Multiple factors make up a credit score in the United States, including total credit utilization, also known as credit utilization rate or ratio, and credit mix. When a loan is canceled or repaid, the credit mix decreases. This means, at least in the short term, that your score can drop by a few dozen points if your balance is wiped out by the forgiveness plan.
Unless you immediately request a product that checks your credit score, this may not be a big deal. Your score will bounce back as long as you pay everything else on time and don’t take out another massive loan. The credit composition represents 10% of a FICO credit score. There are more important factors to consider, including paying all your bills on time and keeping utilization low.
“Paying off student loans…may actually lower your score quite a bit,” says Matt Schulz, chief credit analyst at LendingTree. “The good news is that the ding should be small, won’t last long, and can be outweighed by the financial benefits of all those debts disappearing, as long as you manage your other bills wisely.”
That said, it all depends on your personal financial situation.
“A few points may not be very important or the difference between approval and rejection,” says Schulz. “Everyone’s situation is different, but that’s something to consider” if you’re considering applying for a mortgage, car loan or new credit card in the near future.

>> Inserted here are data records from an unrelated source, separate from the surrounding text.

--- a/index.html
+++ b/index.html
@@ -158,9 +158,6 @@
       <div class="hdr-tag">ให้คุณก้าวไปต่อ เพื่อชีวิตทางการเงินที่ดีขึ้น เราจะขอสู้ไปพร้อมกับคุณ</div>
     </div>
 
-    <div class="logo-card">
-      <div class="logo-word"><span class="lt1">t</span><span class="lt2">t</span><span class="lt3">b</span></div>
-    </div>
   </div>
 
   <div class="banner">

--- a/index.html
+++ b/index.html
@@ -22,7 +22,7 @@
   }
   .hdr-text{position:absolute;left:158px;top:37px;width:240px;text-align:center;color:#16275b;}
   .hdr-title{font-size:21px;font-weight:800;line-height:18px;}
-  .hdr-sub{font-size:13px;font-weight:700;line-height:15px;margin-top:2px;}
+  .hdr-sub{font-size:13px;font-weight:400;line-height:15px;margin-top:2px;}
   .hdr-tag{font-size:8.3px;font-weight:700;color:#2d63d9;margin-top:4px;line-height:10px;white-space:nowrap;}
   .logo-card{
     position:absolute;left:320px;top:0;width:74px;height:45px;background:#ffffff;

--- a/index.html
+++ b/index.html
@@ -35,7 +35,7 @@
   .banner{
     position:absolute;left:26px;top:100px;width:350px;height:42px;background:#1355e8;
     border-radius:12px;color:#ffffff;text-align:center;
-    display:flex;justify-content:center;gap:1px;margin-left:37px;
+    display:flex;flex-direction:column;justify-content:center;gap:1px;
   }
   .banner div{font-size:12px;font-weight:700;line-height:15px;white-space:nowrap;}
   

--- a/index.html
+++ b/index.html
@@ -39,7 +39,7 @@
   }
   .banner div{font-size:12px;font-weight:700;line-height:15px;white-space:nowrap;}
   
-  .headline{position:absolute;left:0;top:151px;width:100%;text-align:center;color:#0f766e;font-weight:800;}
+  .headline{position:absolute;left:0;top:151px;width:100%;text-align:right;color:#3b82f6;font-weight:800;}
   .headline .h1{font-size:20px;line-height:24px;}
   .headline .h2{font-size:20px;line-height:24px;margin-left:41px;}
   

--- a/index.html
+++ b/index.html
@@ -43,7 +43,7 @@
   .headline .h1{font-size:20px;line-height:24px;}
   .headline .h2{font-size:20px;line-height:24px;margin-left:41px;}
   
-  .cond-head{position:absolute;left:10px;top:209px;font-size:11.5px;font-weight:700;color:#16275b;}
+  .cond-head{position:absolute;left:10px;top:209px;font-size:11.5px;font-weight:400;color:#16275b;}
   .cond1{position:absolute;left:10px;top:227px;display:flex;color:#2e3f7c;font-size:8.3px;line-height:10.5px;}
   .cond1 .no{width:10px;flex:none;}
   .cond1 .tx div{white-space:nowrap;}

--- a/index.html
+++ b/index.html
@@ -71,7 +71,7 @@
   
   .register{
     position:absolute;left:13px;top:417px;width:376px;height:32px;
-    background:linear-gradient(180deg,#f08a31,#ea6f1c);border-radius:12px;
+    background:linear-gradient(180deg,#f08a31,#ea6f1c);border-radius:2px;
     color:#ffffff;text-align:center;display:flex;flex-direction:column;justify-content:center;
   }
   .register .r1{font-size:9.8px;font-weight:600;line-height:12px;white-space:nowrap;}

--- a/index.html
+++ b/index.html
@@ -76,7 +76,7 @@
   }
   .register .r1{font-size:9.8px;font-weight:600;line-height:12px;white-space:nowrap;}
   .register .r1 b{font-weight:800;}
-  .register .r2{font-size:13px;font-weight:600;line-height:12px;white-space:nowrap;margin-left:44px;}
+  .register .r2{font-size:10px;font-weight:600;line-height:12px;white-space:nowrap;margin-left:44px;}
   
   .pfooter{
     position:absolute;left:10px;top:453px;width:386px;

More importantly, your credit utilization rate will also decrease. For most people, this is good news. And as Schulz mentioned, having $10,000 to $20,000 less debt is better for your overall financial health (especially considering what you’ll save on interest).
“A lot of the debt will be removed from people’s credit profiles, giving them a boost,” says Jacob Channel, economist at Student Loan Hero. “It will make it easier to get a mortgage.”
But that won’t necessarily be a huge boost. Reducing the balance on an installment loan “doesn’t help you as much as paying off $10,000 of revolving debt,” like on a credit card, says Ted Rossman, senior industry analyst at Bankrate. “Your credit utilization rate on these revolving accounts plays a much bigger role than your installment loan balances.”
That said, “I think student loan forgiveness can only help your credit score…a lower installment loan balance can only help,” he says.
Rossman also notes that more people have potentially been impacted by the pause in federal student loan payments. If borrowers are paying off student debt faster or saving an average of $250 per month and allocating it to other debt, their score has likely improved over the past 30 months.
“A lot of people used those funds to pay off credit card debt, which would definitely improve your credit score, and to meet other bills and also to save more,” he says.
It’s also helped some borrowers avoid defaults because they aren’t punished for late payments, Rossman adds. This has directly helped some credit ratings.
And when payments resume in the new year, the so-called Fresh Start program will allow millions of borrowers whose loans were previously in default to repay in good standing. This will make a significant difference for these borrowers.
“Lower loan balances and reduced delinquencies created by canceling student loans and pausing ongoing payments would only help,” he says.